Fantastyczny wieczór i dublet Polaków w Grand Prix. Bartosz Zmarzlik znów zwyciężył
Krzysztof Gaweł
30 lipca 2021, 23:20·1 minuta czytania
Publikacja artykułu: 30 lipca 2021, 23:20
Bartosz Zmarzlik wygrał we Wrocławiu trzecią odsłonę żużlowej Grand Prix, a w finałowym wyścigu wyprzedził na ostatnich metrach Macieja Janowskiego. Ten jest wciąż liderem klasyfikacji generalnej, a mistrz świata wskoczył już na czwarte miejsce. To był polski wieczór.
Reklama.
W fazie zasadniczej trzeciej eliminacji tegorocznego Speedway Grand Prix najlepszy był Duńczyk Leon Madsen (14 punktów), a my cieszyliśmy się z awansu do finału Macieja Janowskiego oraz Bartosza Zmarzlika. Mistrz świata i lider tegorocznego cyklu potwierdzili świetną formą, którą pokazali na czeskiej Markecie w połowie lipca.
W piątek najpierw swój wyścig półfinałowy wygrał Maciej Janowski, a razem z nim awans wywalczył Rosjanin Emil Sajfutdinow. W drugim półfinale najlepszy był Rosjanin Artiom Łaguta, a tuż za jego plecami wpadł na metę Bartosz Zmarzlik. W finale oglądaliśmy zatem polsko-rosyjski pojedynek o zwycięstwo oraz cenne punkty.
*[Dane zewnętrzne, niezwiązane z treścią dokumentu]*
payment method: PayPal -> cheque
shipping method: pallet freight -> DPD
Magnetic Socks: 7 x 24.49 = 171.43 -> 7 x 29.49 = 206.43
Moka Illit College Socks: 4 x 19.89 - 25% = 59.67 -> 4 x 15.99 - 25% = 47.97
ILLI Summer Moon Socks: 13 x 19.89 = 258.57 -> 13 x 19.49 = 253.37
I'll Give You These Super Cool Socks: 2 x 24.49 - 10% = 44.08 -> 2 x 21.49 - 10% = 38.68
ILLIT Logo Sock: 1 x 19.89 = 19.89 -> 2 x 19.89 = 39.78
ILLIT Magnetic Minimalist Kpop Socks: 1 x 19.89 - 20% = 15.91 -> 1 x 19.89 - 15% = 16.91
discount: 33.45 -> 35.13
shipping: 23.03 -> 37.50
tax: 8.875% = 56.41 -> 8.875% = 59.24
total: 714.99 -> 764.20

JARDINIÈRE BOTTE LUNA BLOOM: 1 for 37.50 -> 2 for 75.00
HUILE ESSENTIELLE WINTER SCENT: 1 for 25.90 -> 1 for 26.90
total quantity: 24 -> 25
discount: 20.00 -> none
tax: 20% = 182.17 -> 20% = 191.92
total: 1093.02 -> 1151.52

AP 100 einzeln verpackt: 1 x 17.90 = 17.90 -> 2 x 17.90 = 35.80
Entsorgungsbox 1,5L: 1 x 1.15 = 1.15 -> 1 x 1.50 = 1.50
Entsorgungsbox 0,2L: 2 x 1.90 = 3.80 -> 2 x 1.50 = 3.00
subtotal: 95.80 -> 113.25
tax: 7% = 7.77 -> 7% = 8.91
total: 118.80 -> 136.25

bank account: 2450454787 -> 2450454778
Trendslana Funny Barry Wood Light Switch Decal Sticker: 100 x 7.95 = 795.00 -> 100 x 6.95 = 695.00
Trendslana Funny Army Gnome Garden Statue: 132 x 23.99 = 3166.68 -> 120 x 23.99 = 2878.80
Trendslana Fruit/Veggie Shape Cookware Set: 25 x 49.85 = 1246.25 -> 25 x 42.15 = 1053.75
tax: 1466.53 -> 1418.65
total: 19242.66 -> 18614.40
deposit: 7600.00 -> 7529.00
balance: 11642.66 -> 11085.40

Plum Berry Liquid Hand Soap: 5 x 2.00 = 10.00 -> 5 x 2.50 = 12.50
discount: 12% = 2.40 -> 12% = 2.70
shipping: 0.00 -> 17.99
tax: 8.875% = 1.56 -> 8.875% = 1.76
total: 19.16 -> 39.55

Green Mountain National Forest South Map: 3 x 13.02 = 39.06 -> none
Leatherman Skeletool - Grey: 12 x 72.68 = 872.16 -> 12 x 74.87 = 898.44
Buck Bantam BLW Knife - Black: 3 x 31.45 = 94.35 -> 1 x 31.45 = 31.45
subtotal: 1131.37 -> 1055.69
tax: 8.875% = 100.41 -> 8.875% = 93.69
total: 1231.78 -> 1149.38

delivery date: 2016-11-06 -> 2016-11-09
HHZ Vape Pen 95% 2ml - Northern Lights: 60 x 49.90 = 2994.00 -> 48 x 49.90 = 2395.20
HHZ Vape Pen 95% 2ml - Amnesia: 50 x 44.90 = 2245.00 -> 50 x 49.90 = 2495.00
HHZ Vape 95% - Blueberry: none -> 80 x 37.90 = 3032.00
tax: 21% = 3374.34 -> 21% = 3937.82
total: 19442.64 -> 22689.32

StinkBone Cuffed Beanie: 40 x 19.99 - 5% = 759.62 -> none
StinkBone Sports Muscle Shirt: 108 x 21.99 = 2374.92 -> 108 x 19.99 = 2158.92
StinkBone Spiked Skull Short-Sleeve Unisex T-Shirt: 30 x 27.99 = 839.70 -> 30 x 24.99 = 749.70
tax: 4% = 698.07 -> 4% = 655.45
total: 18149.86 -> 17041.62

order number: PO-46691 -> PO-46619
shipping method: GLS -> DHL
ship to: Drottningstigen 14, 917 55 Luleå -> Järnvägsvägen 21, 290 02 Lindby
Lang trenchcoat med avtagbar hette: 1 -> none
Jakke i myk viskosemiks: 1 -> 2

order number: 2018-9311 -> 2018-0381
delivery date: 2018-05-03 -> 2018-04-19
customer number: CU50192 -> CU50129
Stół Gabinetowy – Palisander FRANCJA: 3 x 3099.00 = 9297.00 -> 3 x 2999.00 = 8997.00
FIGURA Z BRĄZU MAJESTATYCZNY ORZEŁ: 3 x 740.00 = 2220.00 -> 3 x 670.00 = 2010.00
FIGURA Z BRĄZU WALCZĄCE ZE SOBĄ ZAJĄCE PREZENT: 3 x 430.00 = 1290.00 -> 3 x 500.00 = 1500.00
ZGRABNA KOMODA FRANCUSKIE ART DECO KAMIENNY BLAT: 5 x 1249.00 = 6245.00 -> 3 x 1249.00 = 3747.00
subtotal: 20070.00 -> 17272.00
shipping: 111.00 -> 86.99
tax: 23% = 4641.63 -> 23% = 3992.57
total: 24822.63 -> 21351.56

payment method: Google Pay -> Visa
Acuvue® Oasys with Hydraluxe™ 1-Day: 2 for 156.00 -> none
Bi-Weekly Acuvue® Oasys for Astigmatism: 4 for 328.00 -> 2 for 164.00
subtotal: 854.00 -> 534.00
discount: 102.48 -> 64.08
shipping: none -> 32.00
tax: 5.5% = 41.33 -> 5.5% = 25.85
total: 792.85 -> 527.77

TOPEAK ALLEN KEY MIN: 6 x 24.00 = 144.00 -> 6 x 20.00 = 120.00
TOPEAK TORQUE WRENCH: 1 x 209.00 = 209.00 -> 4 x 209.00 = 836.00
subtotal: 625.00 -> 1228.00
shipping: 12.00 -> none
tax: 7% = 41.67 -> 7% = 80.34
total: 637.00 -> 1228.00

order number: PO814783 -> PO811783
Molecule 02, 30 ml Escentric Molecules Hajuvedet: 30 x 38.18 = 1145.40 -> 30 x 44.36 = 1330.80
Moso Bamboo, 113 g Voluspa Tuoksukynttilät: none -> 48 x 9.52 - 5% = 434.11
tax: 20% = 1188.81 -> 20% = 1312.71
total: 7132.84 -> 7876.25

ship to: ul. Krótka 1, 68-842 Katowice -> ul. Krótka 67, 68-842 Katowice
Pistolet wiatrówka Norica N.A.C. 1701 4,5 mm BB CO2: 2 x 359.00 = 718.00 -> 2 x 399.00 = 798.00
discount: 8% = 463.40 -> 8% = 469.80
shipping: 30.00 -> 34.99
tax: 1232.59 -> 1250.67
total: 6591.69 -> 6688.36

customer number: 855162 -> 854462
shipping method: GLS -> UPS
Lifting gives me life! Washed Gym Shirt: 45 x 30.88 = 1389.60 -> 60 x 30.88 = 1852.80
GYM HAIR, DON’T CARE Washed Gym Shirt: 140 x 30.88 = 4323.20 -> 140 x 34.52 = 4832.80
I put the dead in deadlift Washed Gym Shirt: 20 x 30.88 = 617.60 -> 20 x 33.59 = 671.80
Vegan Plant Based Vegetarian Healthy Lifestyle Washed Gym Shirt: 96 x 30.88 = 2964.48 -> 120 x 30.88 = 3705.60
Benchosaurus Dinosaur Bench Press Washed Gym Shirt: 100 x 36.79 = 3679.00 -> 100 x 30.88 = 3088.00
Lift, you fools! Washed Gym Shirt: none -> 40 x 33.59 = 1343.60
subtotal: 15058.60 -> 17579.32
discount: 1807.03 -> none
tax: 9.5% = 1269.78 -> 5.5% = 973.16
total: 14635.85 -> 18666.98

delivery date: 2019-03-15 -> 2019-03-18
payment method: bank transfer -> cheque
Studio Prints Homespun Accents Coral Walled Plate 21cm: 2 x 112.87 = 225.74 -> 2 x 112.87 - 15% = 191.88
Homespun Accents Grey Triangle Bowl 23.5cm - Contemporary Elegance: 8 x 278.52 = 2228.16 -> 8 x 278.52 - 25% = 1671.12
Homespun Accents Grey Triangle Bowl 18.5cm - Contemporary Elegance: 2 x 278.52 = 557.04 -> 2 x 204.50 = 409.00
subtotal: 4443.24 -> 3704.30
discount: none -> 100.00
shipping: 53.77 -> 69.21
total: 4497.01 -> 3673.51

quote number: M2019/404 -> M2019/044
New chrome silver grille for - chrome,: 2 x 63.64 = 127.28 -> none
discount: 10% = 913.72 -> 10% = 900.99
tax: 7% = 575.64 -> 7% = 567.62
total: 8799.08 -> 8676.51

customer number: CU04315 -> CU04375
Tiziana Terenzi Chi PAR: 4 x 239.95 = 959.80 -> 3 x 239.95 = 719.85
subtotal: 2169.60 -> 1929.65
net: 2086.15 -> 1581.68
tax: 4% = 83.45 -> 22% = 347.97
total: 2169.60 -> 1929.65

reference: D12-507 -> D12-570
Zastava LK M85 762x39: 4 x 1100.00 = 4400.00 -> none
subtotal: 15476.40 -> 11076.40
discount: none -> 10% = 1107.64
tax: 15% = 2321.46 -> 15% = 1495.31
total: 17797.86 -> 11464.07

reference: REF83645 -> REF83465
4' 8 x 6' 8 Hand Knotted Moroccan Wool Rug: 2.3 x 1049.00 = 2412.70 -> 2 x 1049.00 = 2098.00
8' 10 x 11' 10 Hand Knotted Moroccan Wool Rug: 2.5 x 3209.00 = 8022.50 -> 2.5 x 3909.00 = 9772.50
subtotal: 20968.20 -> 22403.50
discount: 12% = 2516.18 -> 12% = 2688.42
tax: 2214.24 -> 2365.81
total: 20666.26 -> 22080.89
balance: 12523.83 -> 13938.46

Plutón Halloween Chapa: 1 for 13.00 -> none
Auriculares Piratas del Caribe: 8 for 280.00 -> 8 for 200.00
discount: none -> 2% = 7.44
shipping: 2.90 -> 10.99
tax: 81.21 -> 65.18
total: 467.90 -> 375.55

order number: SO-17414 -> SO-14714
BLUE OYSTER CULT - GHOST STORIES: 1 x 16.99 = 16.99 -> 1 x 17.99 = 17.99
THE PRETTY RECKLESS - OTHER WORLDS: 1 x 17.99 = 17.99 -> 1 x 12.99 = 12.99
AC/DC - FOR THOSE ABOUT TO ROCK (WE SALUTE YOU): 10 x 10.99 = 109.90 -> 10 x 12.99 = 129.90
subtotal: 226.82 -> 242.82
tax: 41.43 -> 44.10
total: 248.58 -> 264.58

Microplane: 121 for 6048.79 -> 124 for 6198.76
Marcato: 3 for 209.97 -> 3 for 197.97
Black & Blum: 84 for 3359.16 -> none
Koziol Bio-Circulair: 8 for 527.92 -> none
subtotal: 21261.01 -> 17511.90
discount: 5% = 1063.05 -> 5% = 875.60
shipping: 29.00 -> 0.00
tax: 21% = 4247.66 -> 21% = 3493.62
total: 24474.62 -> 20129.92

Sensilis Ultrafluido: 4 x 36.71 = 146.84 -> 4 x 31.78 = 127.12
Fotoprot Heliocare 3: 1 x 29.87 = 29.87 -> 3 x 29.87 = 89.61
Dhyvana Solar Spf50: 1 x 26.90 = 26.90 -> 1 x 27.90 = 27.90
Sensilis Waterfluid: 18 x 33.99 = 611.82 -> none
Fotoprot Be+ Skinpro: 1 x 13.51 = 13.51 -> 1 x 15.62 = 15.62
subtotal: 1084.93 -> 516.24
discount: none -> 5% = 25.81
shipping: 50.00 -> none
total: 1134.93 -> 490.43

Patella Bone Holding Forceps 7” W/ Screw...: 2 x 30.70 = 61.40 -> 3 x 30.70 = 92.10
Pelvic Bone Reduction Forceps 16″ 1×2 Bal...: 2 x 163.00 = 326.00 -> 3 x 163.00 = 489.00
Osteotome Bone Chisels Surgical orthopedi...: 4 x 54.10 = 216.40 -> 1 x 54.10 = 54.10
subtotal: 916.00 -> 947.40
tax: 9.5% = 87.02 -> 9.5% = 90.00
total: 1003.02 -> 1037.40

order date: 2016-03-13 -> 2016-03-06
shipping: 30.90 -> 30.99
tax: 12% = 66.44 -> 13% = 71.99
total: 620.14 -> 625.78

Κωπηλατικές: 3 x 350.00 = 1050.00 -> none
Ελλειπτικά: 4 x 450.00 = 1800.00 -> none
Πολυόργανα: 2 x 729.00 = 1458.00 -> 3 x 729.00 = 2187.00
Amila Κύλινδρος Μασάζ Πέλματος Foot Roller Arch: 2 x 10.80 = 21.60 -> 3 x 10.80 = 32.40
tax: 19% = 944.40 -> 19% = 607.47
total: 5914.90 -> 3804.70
Wyścig rozpoczął się od upadku Emila Sajfutdinowa, który po ataku Macieja Janowskiego znalazł się na żużlu podczas trzeciego okrążenia. Rosjanin został wykluczony, a w powtórzonym finale wspaniałą walkę o triumf stoczyli Maciej Janowski i Bartosz Zmarzlik. Ten drugi, mistrz świata, wyprzedził lidera Grand Prix na ostatnich metrach. Ależ to była rywalizacja, wielkie wieczór polskiego żużla.
W klasyfikacji generalnej Grand Prix prowadzi Maciej Janowski, który ma 56 punktów, o osiem więcej od Artioma Łaguty i dziesięć więcej od Emila Sajfutdinowa. Czwarty jest Bartosz Zmarzlik, który ma 43 punkty i ściga rywali mieszczących się na podium. Czwarta odsłona tegorocznego Speedway Grand Prix zaplanowana jest na sobotę również we Wrocławiu. Początek o godzinie 19:00.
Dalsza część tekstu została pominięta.